In September 2015, the Nigerian Feminist Forum, NFF, a non-governmental organization, NGO, cried out about the increasing incidence of sexual harassment of female students and the failure of school authorities to deal with the problem or sanction perpetrators.
In a statement it issued, the NFF said it was “dismayed and alarmed by what appears to be an overwhelming rise in reported cases of sexual assault and rape of female university students by male members of the academic staff and students across university campuses in Nigeria,” calling for stringent actions to stem the tide.
“It is pertinent to state here that the vast majority of cases of sexual violence against female university students in Nigeria go unreported for various reasons associated with victim shaming, stigma, character assassination, public backlash and limited access to justice for victims. In many cases, female students who have reported such cases have been subsequently targeted for reprisal attacks by thugs, cultists or university teachers,” the NFF stated.
The forum contended that sexual harassment in tertiary institutions continues to be a menace because the schools do not have clear policies to deal with the issue and that they must take more concrete steps to deal with the problem, including providing care and support to victims and their families.

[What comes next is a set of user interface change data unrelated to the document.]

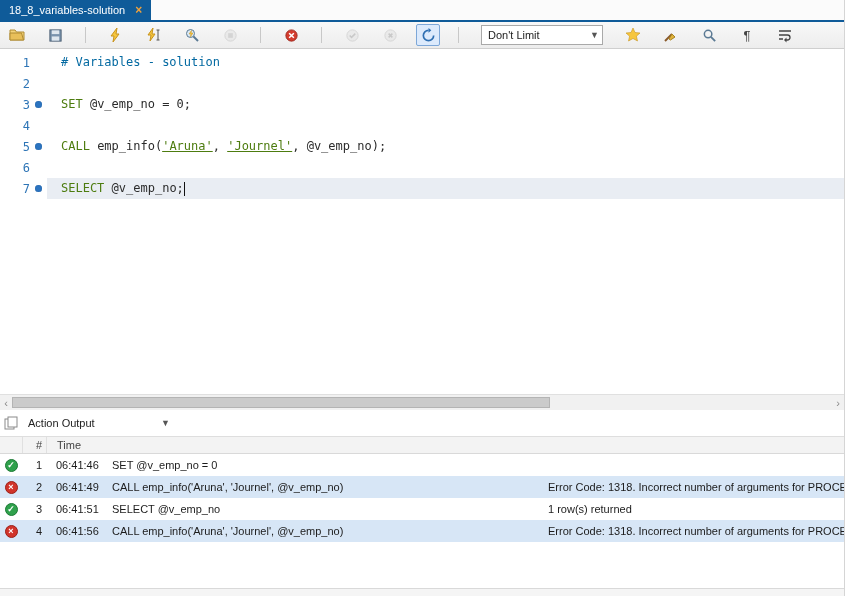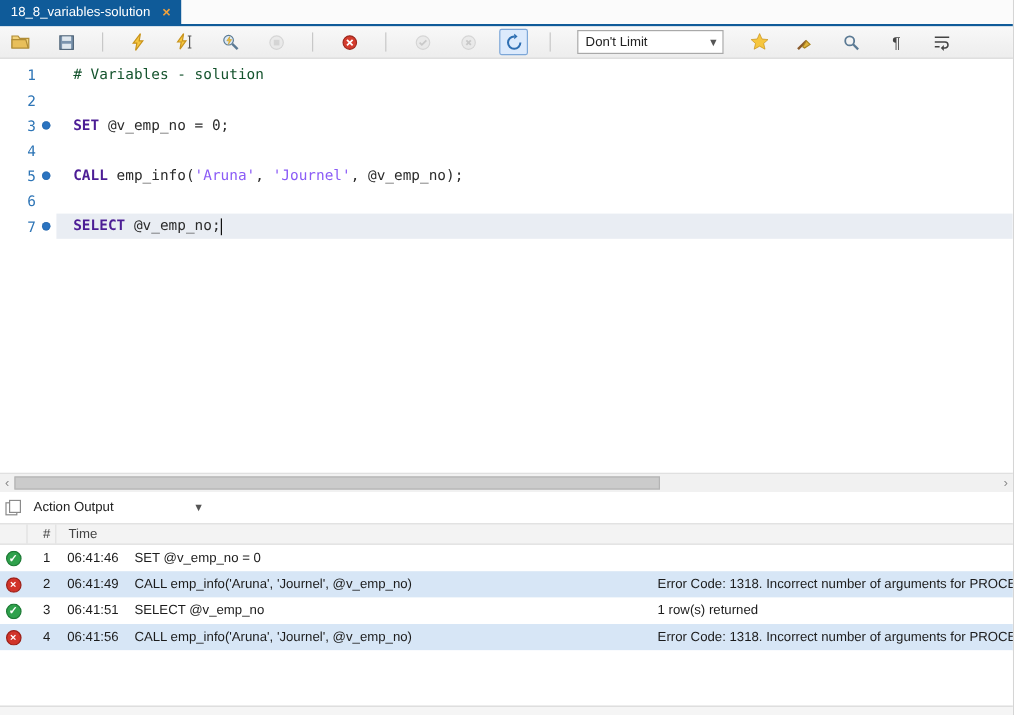--- a/index.html
+++ b/index.html
@@ -41,7 +41,7 @@
                      background:#2c74c0; box-shadow:inset 0 0 1px #16508e; }
   .code-area { flex:1; padding-left:14px; height:21px; line-height:21px; }
   .code-area.current { background:#e9edf3; }
-  .tok-comment { color:#14532d; }
+  .tok-comment { color:#0369a1; }
   .tok-keyword { color:#4c1d95; font-weight:bold; }
   .tok-string  { color:#8b5cf6; }
   .tok-plain   { color:#2b2b2b; }

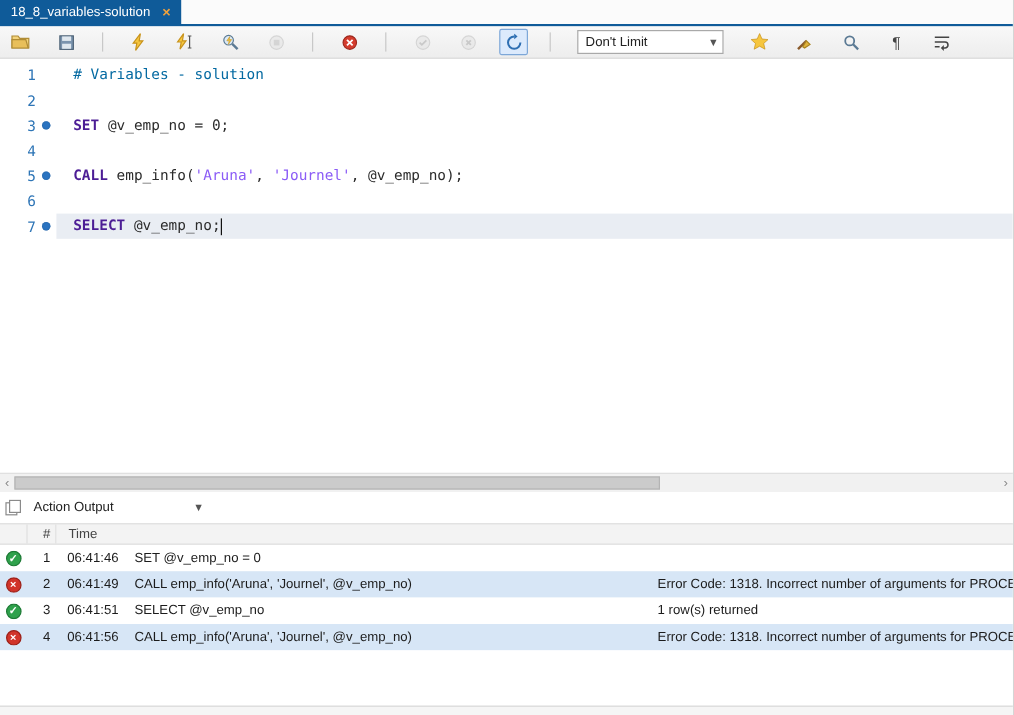--- a/index.html
+++ b/index.html
@@ -42,7 +42,7 @@
   .code-area { flex:1; padding-left:14px; height:21px; line-height:21px; }
   .code-area.current { background:#e9edf3; }
   .tok-comment { color:#0369a1; }
-  .tok-keyword { color:#4c1d95; font-weight:bold; }
+  .tok-keyword { color:#4d7c0f; font-weight:normal; }
   .tok-string  { color:#8b5cf6; }
   .tok-plain   { color:#2b2b2b; }
   .caret { display:inline-block; width:1px; height:14px; background:#111;

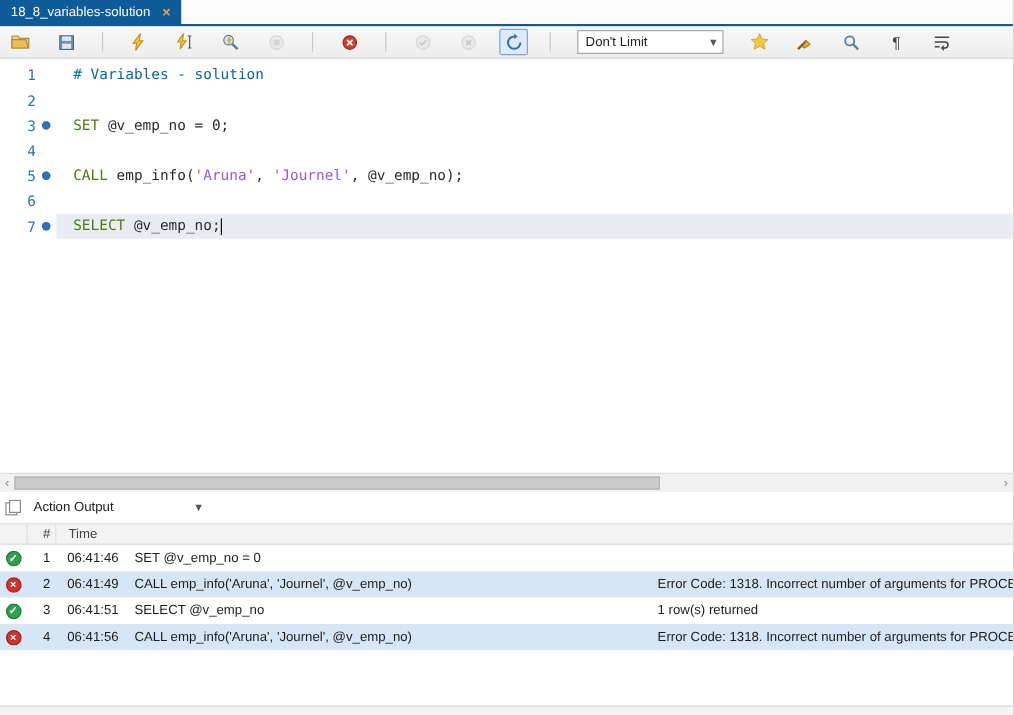--- a/index.html
+++ b/index.html
@@ -43,7 +43,7 @@
   .code-area.current { background:#e9edf3; }
   .tok-comment { color:#0369a1; }
   .tok-keyword { color:#4d7c0f; font-weight:normal; }
-  .tok-string  { color:#8b5cf6; }
+  .tok-string  { color:#4d7c0f;text-decoration:underline; }
   .tok-plain   { color:#2b2b2b; }
   .caret { display:inline-block; width:1px; height:14px; background:#111;
            vertical-align:middle; }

The NFF’s reaction was informed by several reports in the media about the harassment of female students in tertiary institutions, with the culprits, mostly lecturers, getting away scot free.
In July, a lecturer with the University of Lagos, UNILAG, Akin Baruwa, was reported to have raped an 18 year old female admission seeker. The lecturer’s friend is said to have approached him to help his daughter secure admission into the university but rather than help, Baruwa allegedly took her to his office on the campus where he raped her. The case is before a Lagos magistrate court.
Also, in August, the dean of the faculty of Law at the University of Calabar, Professor Cyril Ndifon, allegedly raped a 21 year old 400 level Law student of the institution. Nothing is known to have been done against the lecturer for now.
The Randy Lecturers
Many students, male and female, who spoke to the icirnigeria.org observed that sexual harassment of female student is so rampant that hardly can a female student pass through a college of education, polytechnic or university in the country without being sexually harassed or forced to have illicit sex with a lecturer. And, it does not even matter whether the lady is single or married.
Such philandering lecturers offer good grades to their female students in exchange for sex and where such female students turn down their advances they ensure they keep failing their courses, however well they performed during examinations, until they accept their sexual overtures.
Seun Oyetoyan, a level-500 Computer Engineering student at Covenant University, Ota, Ogun State believes there is no justification for male lecturers to have affairs with their female students in order to get good grades, adding that such a situation would affect the quality of graduates and education in the country.
However, talking to students in several tertiary institutions, it also became obvious that there is also a sub theme to the issue of lecturers’ sexual harassment of female students; for, alas, many people also believe that female students do also harass their lecturers sexually, or at least, entice them sexually in order to earn good marks.
According to many students, male and female, there is also a growing trend of female students harassing or seducing their male lecturers for better grades, or other reasons, of which little is known. Hence, the now emerging discourse about who is guiltier between female students and their male lecturers, when it comes to the business of sexual harassment on the campuses of Nigerian tertiary institutions.
“I think the male lecturers should be blamed for what is happening in tertiary institutions,” said Zainab Muhammad, a Science and Laboratory Technology, SLT, student of Kano Polytechnic.
“They are the ones that give room for female students to approach them with such offers because whereas they are supposed to mold the characters of their students into good people, they are the ones that are encouraging them to engage in immoral acts.”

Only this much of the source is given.